- Date: 5–12 January
- Edition: 111th
- Surface: Hard / outdoor
- Location: Sydney, Australia
- Venue: NSW Tennis Centre

Champions

Men's singles
- Lee Hyung-taik

Women's singles
- Kim Clijsters

Men's doubles
- Paul Hanley / Nathan Healey

Women's doubles
- Kim Clijsters / Ai Sugiyama
- ← 2002 · Adidas International · 2004 →

= 2003 Adidas International =

The 2003 Adidas International was a combined men's and women's tennis tournament played on outdoor hard courts at the NSW Tennis Centre in Sydney in Australia that was part of the International Series of the 2003 ATP Tour and of Tier II of the 2003 WTA Tour. The tournament ran from 5 through 12 January 2003. Lee Hyung-taik and Kim Clijsters won the singles titles.

==Finals==

===Men's singles===

KOR Lee Hyung-taik defeated ESP Juan Carlos Ferrero 4–6, 7–6^{(8–6)}, 7–6^{(7–4)}
- It was Lee's 1st title of the year and the 1st of his career.

===Women's singles===

BEL Kim Clijsters defeated USA Lindsay Davenport 6–4, 6–3
- It was Clijsters' 1st title of the year and the 15th of her career.

===Men's doubles===

AUS Paul Hanley / AUS Nathan Healey defeated IND Mahesh Bhupathi / AUS Joshua Eagle 7–6^{(7–3)}, 6–4
- It was Hanley's 1st title of the year and the 2nd of his career.
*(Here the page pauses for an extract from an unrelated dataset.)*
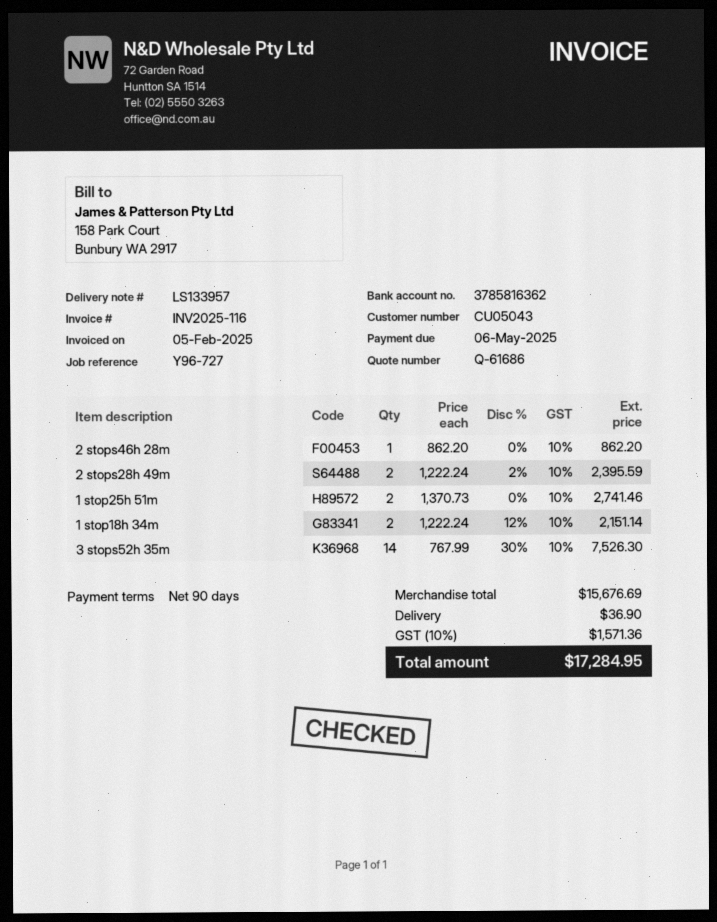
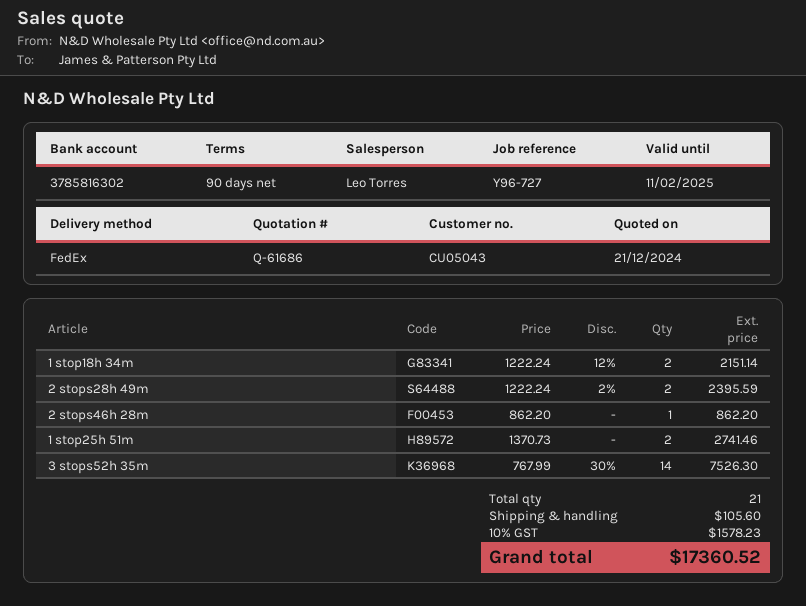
bank account: 3785816362 -> 3785816302
shipping: 36.90 -> 105.60
tax: 10% = 1571.36 -> 10% = 1578.23
total: 17284.95 -> 17360.52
It was Healey's only title of the year and the 2nd of his career.

===Women's doubles===

BEL Kim Clijsters / JPN Ai Sugiyama defeated ESP Conchita Martínez / AUS Rennae Stubbs 6–3, 6–3
- It was Clijsters' 2nd title of the year and the 16th of her career. It was Sugiyama's 1st title of the year and the 25th of her career.